3.1 Distribution of grey wolf and golden jackal
Among all the model’s RF and GLM represented the highest and lowest
performance in predicting habitat suitability for both species,
respectively (Table 1). All five employed models produced good
discriminating power; however, the models’ accuracy was better for
golden jackal compared with grey wolf. For grey wolf, elevation,
topographic roughness and distance from agriculture lands were the
strongest predictors; however, for golden jackal, distance from
agriculture lands, human settlements and topographic roughness were the
most important variables predicting occurrence in the study area (Table
S1).
Golden jackal showed a positive association with increasing distance
from agriculture lands, roads, human settlements and elevation (Figure
S1). Besides, it showed a decrease in occurrence rate with increasing
NDVI, roughness and distance from dumpsites (Figure S1). Grey wolf had a
positive association with increasing distance from agriculture lands,
roads, human settlements, NDVI (Figure S2). Also, grey wolf showed a
decrease in occurrence rate with increasing roughness (Figure S2).
Prediction of the ensemble models for grey wolf and golden jackal
revealed that large parts of the landscape had the potential to support
the occurrence of both species (Figure 2). However, the predicted
suitable areas for gray wolf were more concentrated and spatially
demarcated. 75 percent of the area was suitable for grey wolf and
slightly less (74%) for golden jackal (Figure S3).
Fig 2. Predicted suitability of the study area for grey wolf and golden
jackal based on the combined result of five SDMs.
Table1: Accuracy evaluation of the different models’ models (TSS, AUC)
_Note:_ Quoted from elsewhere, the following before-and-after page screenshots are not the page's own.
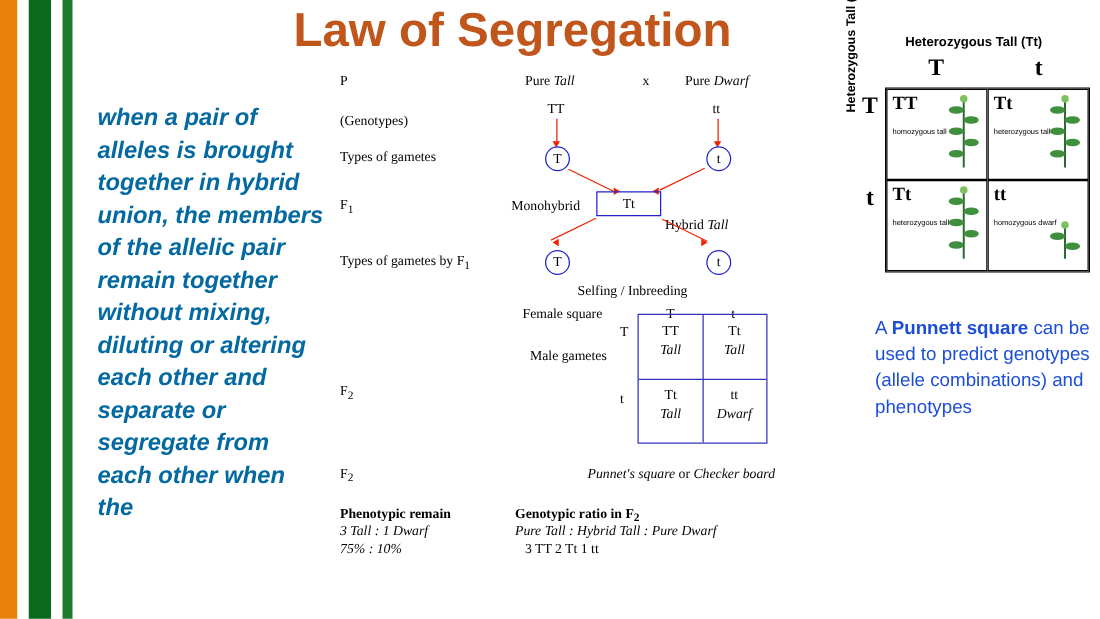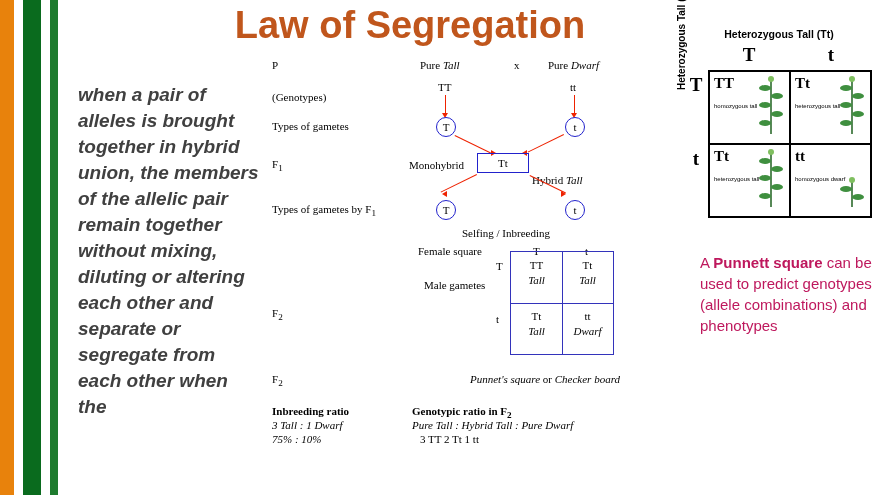--- a/index.html
+++ b/index.html
@@ -66,21 +66,21 @@
 
   .body-text {
     position: absolute;
     left: 78px;
     top: 82px;
     width: 182px;
     font-size: 19px;
     line-height: 26px;
     font-style: italic;
     font-weight: bold;
-    color: #404040;
+    color: #0369a1;
     font-family: "Liberation Sans", sans-serif;
   }
 
   
   .diagram {
     position: absolute;
     left: 272px;
     top: 55px;
     width: 400px;
     height: 432px;
@@ -267,21 +267,21 @@
     font-family: "Liberation Sans", sans-serif;
   }
   .right-text {
     position: absolute;
     left: 700px;
     top: 252px;
     width: 172px;
     font-size: 15px;
     line-height: 21px;
     font-family: "Liberation Sans", sans-serif;
-    color: #be185d;
+    color: #1d4ed8;
   }
   .right-text b { font-weight: bold; }
   .right-text p { margin: 0 0 14px 0; }
 </style>
 </head>
 <body>
 
 <div class="slide">
 
   <div class="bar-orange"></div>
@@ -366,21 +366,21 @@
         <div>tt</div>
         <div class="it">Dwarf</div>
       </div>
     </div>
 
     <div class="lbl" style="left:0px; top:252px;"><span>F</span><sub>2</sub></div>
     <div class="lbl" style="left:0px; top:318px;"><span>F</span><sub>2</sub></div>
 
     <div class="lbl" style="left:198px; top:318px;"><span class="it">Punnet's square</span><span> or </span><span class="it">Checker board</span></div>
 
-    <div class="lbl bold" style="left:0px; top:350px;">Inbreeding ratio</div>
+    <div class="lbl bold" style="left:0px; top:350px;">Phenotypic remain</div>
     <div class="lbl it" style="left:0px; top:364px;">3 Tall : 1 Dwarf</div>
     <div class="lbl it" style="left:0px; top:378px;">75%  : 10%</div>
 
     <div class="lbl bold" style="left:140px; top:350px;"><span>Genotypic ratio in F</span><sub>2</sub></div>
     <div class="lbl it" style="left:140px; top:364px;">Pure Tall :  Hybrid Tall :  Pure Dwarf</div>
     <div class="lbl" style="left:148px; top:378px;">3 TT                2 Tt                  1 tt</div>
   </div>
 
   <div class="rp-side">Heterozygous Tall (Tt)</div>
 

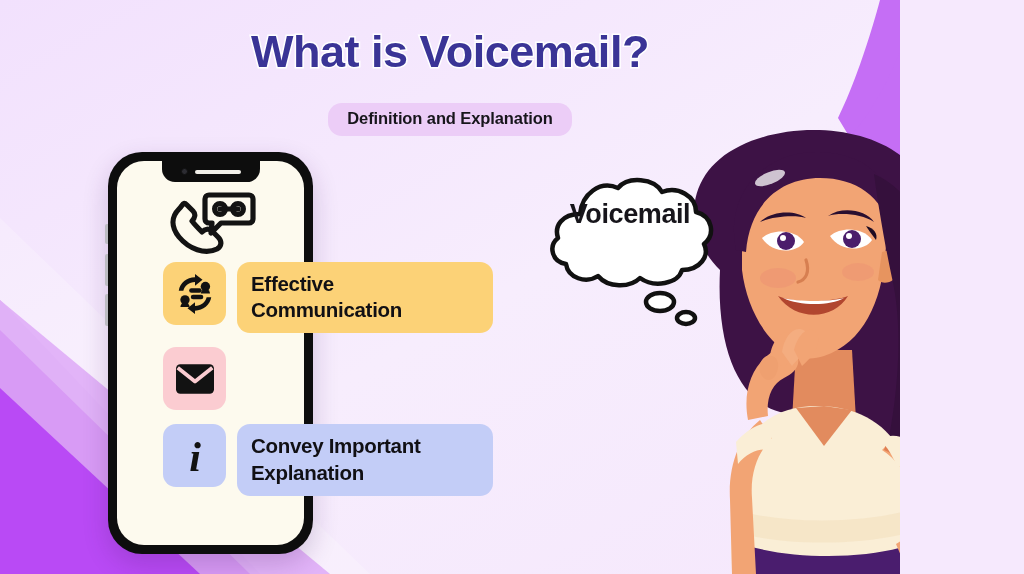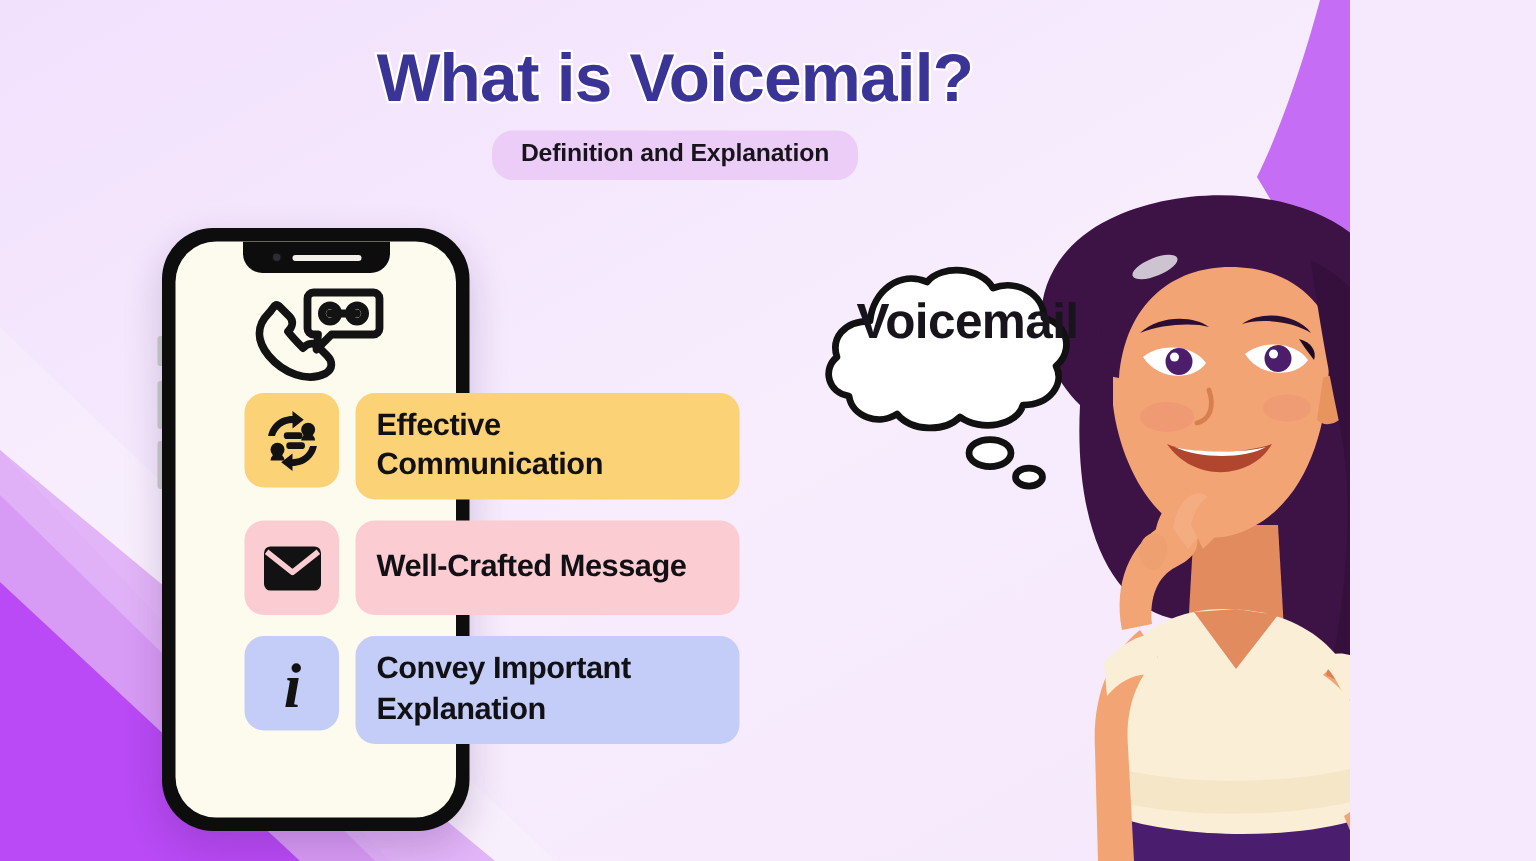--- a/index.html
+++ b/index.html
@@ -24,21 +24,21 @@
   
   .header { position:absolute; left:0; right:0; top:26px; text-align:center; z-index:6; }
   .title {
     font-size:45px; font-weight:bold; letter-spacing:-0.5px;
     color:#3a3496;
     -webkit-text-stroke:3px #ffffff;
     paint-order:stroke fill;
     line-height:1.16;
   }
   .subtitle-pill {
-    display:inline-block; margin-top:9px;
+    display:inline-block; margin-top:25px;
     background:#eccdf7;
     border-radius:14px;
     padding:6px 19px 8px 19px;
     font-size:16.5px; font-weight:bold; color:#17151b;
     letter-spacing:-0.1px;
   }
 
   
   .phone-wrap { position:absolute; left:108px; top:152px; width:205px; height:402px; z-index:4; }
   .phone-body {
@@ -82,23 +82,23 @@
     border-radius:13px;
     padding:9px 14px 10px 14px;
     display:flex; flex-direction:column; justify-content:center;
     font-size:20.5px; font-weight:bold; color:#111014;
     line-height:1.28; letter-spacing:-0.3px;
   }
 
   
   .thought { position:absolute; left:540px; top:152px; z-index:7; }
   .thought-text {
-    position:absolute; left:15px; top:0; width:180px; height:124px;
+    position:absolute; left:0; top:0; width:180px; height:124px;
     display:flex; align-items:center; justify-content:center;
-    font-size:33px; font-weight:bold; color:#17151b;
+    font-size:27px; font-weight:bold; color:#17151b;
     letter-spacing:-0.4px; pointer-events:none;text-align:right;
   }
 
   
   .character { position:absolute; left:620px; top:120px; width:404px; height:454px; z-index:3; }
 </style>
 </head>
 <body>
 
 <div id="stage">
@@ -182,21 +182,20 @@
       <div class="feat-label" style="background:#fcd277">Effective Communication</div>
     </div>
 
     <div class="feature">
       <div class="feat-icon" style="background:#fbccd1">
         <svg width="38" height="30" viewBox="0 0 44 34">
           <rect x="0" y="0" width="44" height="34" rx="5" fill="#121212"></rect>
           <path d="M 2 4 L 22 20 L 42 4" fill="none" stroke="#fbccd1" stroke-width="4.4" stroke-linejoin="round"></path>
         </svg>
       </div>
-      <div class="feat-label" style="background:#fbccd1">Well-Crafted Message</div>
     </div>
 
     <div class="feature">
       <div class="feat-icon" style="background:#c3cdf7">
         <svg width="34" height="44" viewBox="0 0 34 44">
           <text x="17" y="37" text-anchor="middle" font-family="'Liberation Serif', serif" font-style="italic" font-size="42" font-weight="bold" fill="#121212">i</text>
         </svg>
       </div>
       <div class="feat-label" style="background:#c3cdf7">Convey Important Explanation</div>
     </div>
used to predict distribution of grey wolf and golden jackal in central
Iran.
3.2 Core habitat:
Our connectivity simulation modeling for grey wolf revealed that core
habitats are extensive, concentrating in the study area’s southern
parts. Among the identified core habitat, eight are more extensive than
2000 km2. The largest and most important core area (C1
in Figure 3) is of 49800 km2 and is located in the
south part of the landscape (Figure 3). The second largest and most
important core area, based on size (6200 km2) and
strength (sum of kernel value), occurred in the southwestern part of the
landscape (Haftadgholleh and Alvand protected areas and Rasvand Wildlife
Refuge). Also, an average of 37.84 % of the identified core habitats
for the grey wolf is covered by Protected Areas Networks (Table 2). The
highest overlap between core habitats and Protected Areas networks was
observed in the southern part of the landscape which three CAs
(Haftadgholleh and Alvand protected areas and Rasvand Wildlife Refuge)
were covered by the most important identified core areas. The largest
and most important core area (C1 in Fig 4) for golden jackal, according
to size (38800.20 km2) and strength, is in the south
parts of the study area (Figure 4 and Table 2). Among the predicted core
habitats of this species, 18.6 % are covered by IUCN Protected Areas
Networks.
Fig 3: Grey wolf core areas at dispersal ability 50, 100, 150 and 200 km
respectively and network of protected areas and roads.
Fig 4: Golden Jackal core areas at dispersal ability 50, 100, 150 and
200 km respectively and network of protected areas and roads.
Table 2. The extent and percent of core habitats covered by current
conservation networks for grey wolf and golden jackal in Central Iran.
The median value of habitat suitability for presence points was used as
the threshold to define the highly suitable habitats.